Please don’t tell me what I can live without. I’ve already pared away most inessentials, and it’s none of your business anyway. Earth-Day nagging moves me to burn tires and Gary Snyder books in the front yard. On Thursday, a fourth-grader lectured me on the evils of 100-watt light bulbs. What started forty-one years ago as a morally sanctioned excuse for playing hooky has turned into state-imposed gospel. Kids in my school can’t read but they can condemn those who won’t use spiral-shaped light bulbs that cause blindness.
A buddy and I attended an observance of the first Earth Day in 1970. We listened to Lawrence Ferlinghetti preach from the pulpit of a church in downtown Cleveland. I remember nothing of what he said, but the rock-concert frenzy of his audience put me off crowds and collectives for good. Bill Vallicella, the Maverick Philosopher, quotes a passage by Eric Hoffer that makes Earth Day superfluous:
“I need little to be contented. Two meals a day, tobacco, books that hold my interest, and a little writing each day. This to me is a full life.”

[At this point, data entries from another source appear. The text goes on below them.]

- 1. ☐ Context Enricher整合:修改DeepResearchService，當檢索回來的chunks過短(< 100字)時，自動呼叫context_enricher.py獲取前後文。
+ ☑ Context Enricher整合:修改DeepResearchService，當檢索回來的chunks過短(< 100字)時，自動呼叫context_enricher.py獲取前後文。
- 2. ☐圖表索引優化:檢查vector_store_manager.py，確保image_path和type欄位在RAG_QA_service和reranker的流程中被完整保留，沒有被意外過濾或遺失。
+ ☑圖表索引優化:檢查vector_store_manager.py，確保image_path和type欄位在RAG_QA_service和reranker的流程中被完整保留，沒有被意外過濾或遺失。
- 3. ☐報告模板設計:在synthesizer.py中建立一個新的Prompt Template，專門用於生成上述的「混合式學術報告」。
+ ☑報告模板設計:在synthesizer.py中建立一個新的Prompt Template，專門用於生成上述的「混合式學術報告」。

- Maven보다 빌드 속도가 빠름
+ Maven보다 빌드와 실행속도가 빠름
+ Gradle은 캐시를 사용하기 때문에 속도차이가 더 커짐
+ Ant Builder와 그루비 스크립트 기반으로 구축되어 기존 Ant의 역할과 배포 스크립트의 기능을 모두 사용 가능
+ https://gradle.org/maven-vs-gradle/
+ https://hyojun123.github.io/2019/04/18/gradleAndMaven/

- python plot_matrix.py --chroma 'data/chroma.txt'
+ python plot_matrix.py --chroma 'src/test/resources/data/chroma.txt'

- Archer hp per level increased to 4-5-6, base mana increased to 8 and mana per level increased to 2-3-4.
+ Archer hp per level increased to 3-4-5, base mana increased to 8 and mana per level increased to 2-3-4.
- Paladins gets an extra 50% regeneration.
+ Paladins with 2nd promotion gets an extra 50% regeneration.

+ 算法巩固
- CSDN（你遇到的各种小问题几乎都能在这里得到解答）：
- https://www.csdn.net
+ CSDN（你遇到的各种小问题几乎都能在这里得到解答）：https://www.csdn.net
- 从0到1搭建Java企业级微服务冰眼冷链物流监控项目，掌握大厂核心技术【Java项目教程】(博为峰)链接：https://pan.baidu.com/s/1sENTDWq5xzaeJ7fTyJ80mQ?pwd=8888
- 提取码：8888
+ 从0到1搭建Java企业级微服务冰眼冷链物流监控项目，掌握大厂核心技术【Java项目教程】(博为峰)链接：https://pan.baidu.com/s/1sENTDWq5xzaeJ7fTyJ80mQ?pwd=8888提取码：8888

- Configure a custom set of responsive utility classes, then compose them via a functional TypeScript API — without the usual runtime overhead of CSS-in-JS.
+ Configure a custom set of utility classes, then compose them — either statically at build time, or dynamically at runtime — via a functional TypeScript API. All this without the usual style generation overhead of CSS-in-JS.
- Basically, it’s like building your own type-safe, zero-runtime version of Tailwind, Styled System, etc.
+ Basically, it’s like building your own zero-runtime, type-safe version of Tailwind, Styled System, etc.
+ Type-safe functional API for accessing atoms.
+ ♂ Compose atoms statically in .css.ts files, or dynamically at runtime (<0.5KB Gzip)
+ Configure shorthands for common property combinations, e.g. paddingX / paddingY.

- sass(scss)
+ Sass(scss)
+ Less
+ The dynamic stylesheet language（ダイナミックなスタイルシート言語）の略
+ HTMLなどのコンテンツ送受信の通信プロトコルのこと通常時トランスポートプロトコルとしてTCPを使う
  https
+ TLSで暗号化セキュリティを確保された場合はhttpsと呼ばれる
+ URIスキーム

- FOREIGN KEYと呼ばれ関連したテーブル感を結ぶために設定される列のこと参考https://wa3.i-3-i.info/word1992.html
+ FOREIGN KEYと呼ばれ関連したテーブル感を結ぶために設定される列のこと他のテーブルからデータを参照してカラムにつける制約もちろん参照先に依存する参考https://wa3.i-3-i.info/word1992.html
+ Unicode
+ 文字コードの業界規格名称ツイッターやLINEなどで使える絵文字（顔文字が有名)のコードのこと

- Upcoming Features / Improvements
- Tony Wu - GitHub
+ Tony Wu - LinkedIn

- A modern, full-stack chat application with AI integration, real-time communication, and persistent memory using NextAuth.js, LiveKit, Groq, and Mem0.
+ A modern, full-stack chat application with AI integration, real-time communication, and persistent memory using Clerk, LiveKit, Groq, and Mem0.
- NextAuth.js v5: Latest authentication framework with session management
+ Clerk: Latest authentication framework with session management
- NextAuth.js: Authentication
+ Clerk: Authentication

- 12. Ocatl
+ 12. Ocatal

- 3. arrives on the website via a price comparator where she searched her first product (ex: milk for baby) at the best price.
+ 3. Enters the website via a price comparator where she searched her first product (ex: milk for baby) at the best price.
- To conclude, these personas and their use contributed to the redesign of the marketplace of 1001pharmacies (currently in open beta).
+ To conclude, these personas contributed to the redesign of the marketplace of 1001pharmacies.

Full to overflowing, as I don’t smoke. If you’re reading “books that hold my interest” – say, Montaigne – you’re unlikely to pester the sovereign souls who share your world, and more likely to uphold the most precious of rights: the right to be left alone. I’m reminded of something Helen Pinkerton wrote me after her recent move to a new apartment:
“If all goes well, I hope that I shall have settled down into my new `den’ (better to call it library) and be more than willing to return to my normal habits of reading, thinking and writing.”